Shortly after Antonio hears this, the person who let him listen to it passes along his contact information to Richard Laverde’s daughter, Maya. She requests his presence to talk about her father, and he decides to go visit her in order to learn more about the “friend” of his that he really knew nothing about. Here the novel shifts perspectives and the story of Elaine Fritts and Richard Laverde is presented. Elaine was a Peace Corps volunteer who came into Colombia and fell in love with one of the men that she encountered during her classes in Bogota prior to assignment in the less developed regions.

While throughout the book there’s social criticism about attitudes, values and beliefs – such as Antonio’s resentment of the “vacuous courtesies always exchanged by Borodino’s, with no expectation of a sincere or considered response.” In this section, however, they take on a paternalistic form.
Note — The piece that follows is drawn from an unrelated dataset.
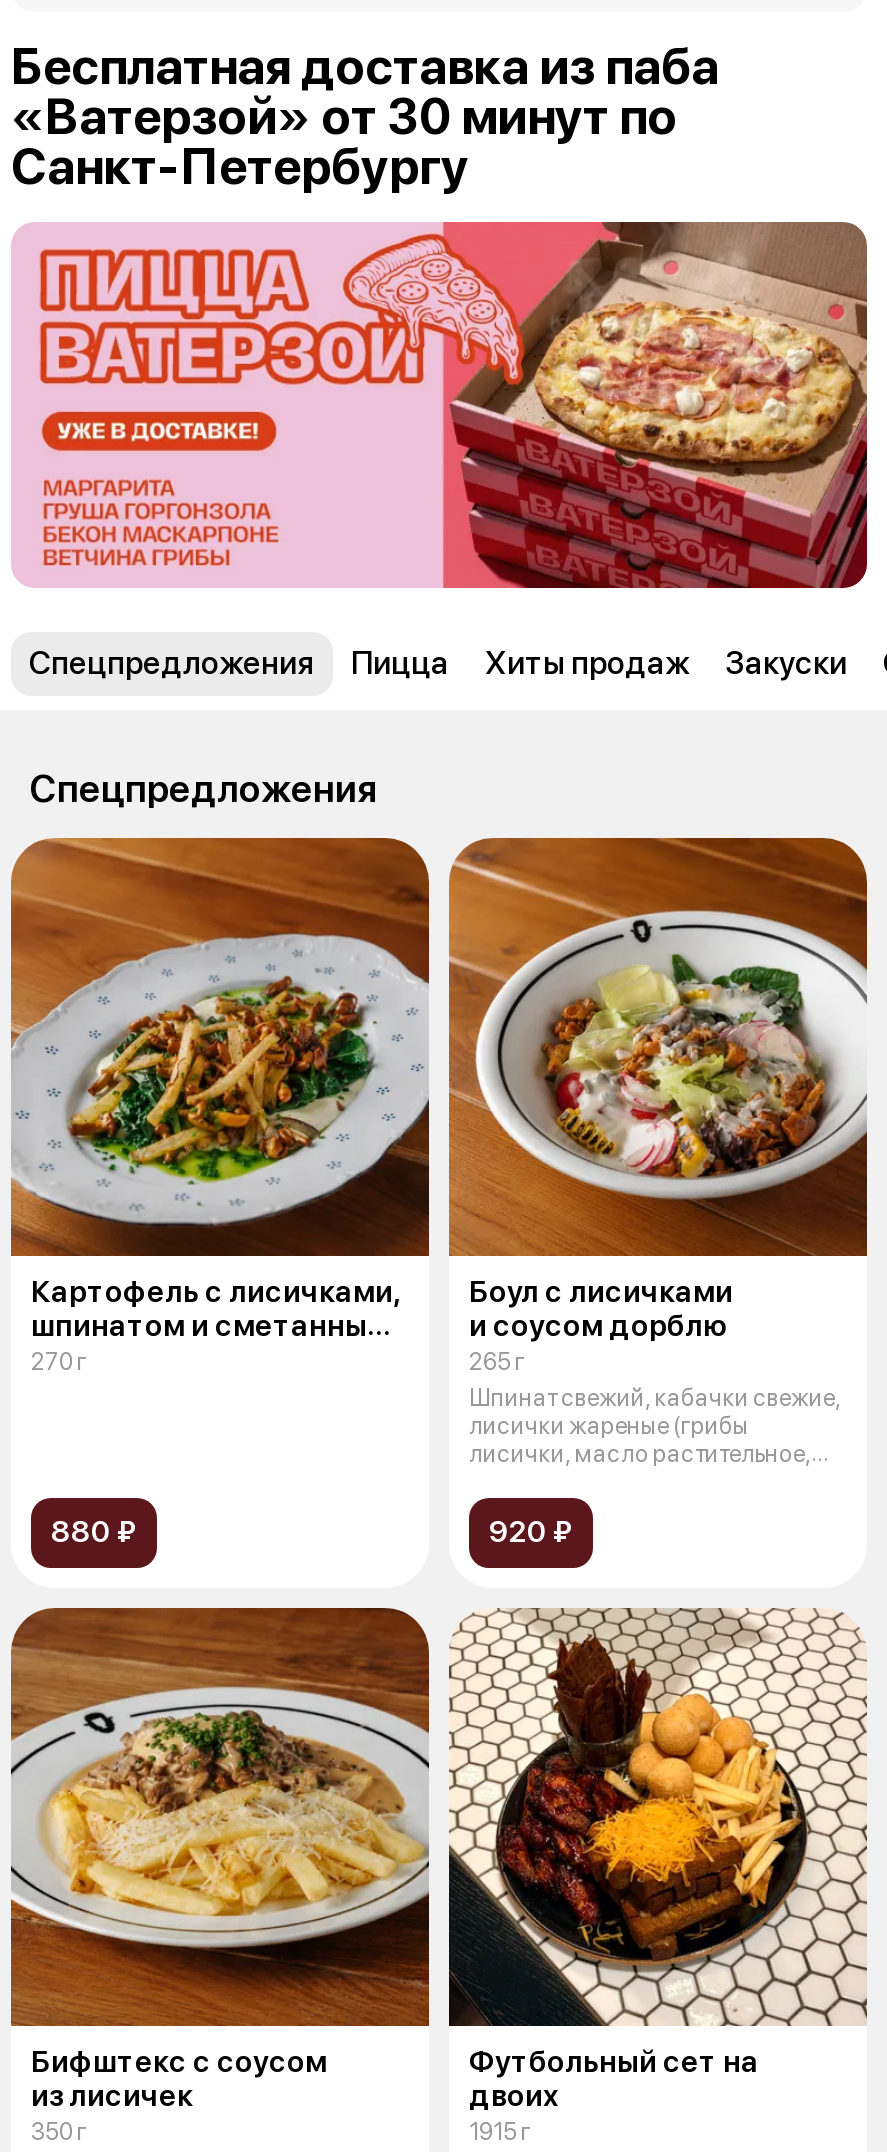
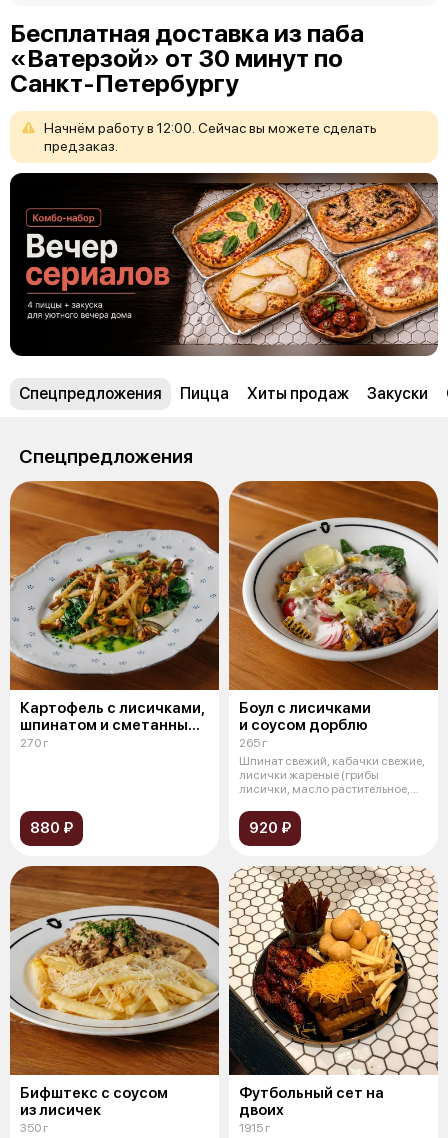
+ Начнём работу в 12:00. Сейчас вы можете сделать
+ предзаказ.

- [image]
+ [image]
As a result of the leadership role that Elaine is granted, she comes to feel that many of the ways that the rural community within which she operates is, in many ways, still suffering from what she calls a “colonial mentality.” Such behaviors that she mentions specifically include a deference to someone like herself (That is, a White Person, an Invader) to initiate and direct health, sanitation and economic cooperative projects; the role of bribes in making sure that government agents follow through on the assistance that they promise; the omnipresent role of alcohol in important discussions amongst all male community leaders, etc.

Laverde, who doesn’t come from campesino stock, is not like this and incrementally ratchets his aviation career from sundry medical and development supplies needed and people to marijuana to cocaine. Elaine Fritt’s lifestyle soon sees the results of his work and, at first, is not worried about where it comes from due to the new conveniences each stage of illegal drug transportation provides her and her new daughter. From horse, to truck, to large farm with a number of staff to support her, she’s shown simultaneously trusting totally her husband to recognizing, after an encounter with one of the American’s that helped him get involved in the business, that he won’t be returning as something terrible has happened.

The segue explaining how it is that Maya learned of the truth of her father’s still being alive, her mother’s plan to re-unite with him and leads to a conversation on the appeal that the cocaine traffickers had throughout wide swathes of society. A conversation on Hacienda Napoles, in fact, leads the two of them to go visit it in the jeep purchased by Richard 29 years ago from money made from transporting drugs to the United States. The two of them share a nostalgia destroying experience there, much of the once “amazing” statues and décor have fallen into disrepair and no longer appear as large, and at the former estate that Maya grew up on before her mother ran to the city with her.

With the problems previously described as existing between Antonio and Aura, I was not too surprised by the sexual relations that occur between Antonio and Maya on their return from the trip and like that it engenders a perpetuation of the traumatic dynamic that Maya previously went through – mother’s departure and the loss of father due. I thought it was a very clever way to not only wrap up the story but to evoke the causes of the social thought maladies that are mentioned throughout the text.

On a final reader’s note, I too want to thank Beatrice Monti della Corte and Suzanne Larenty for their assistance and patronage in helping this work to be written. I greatly enjoyed reading this and it is in no small part thanks to you that I’m able to do so.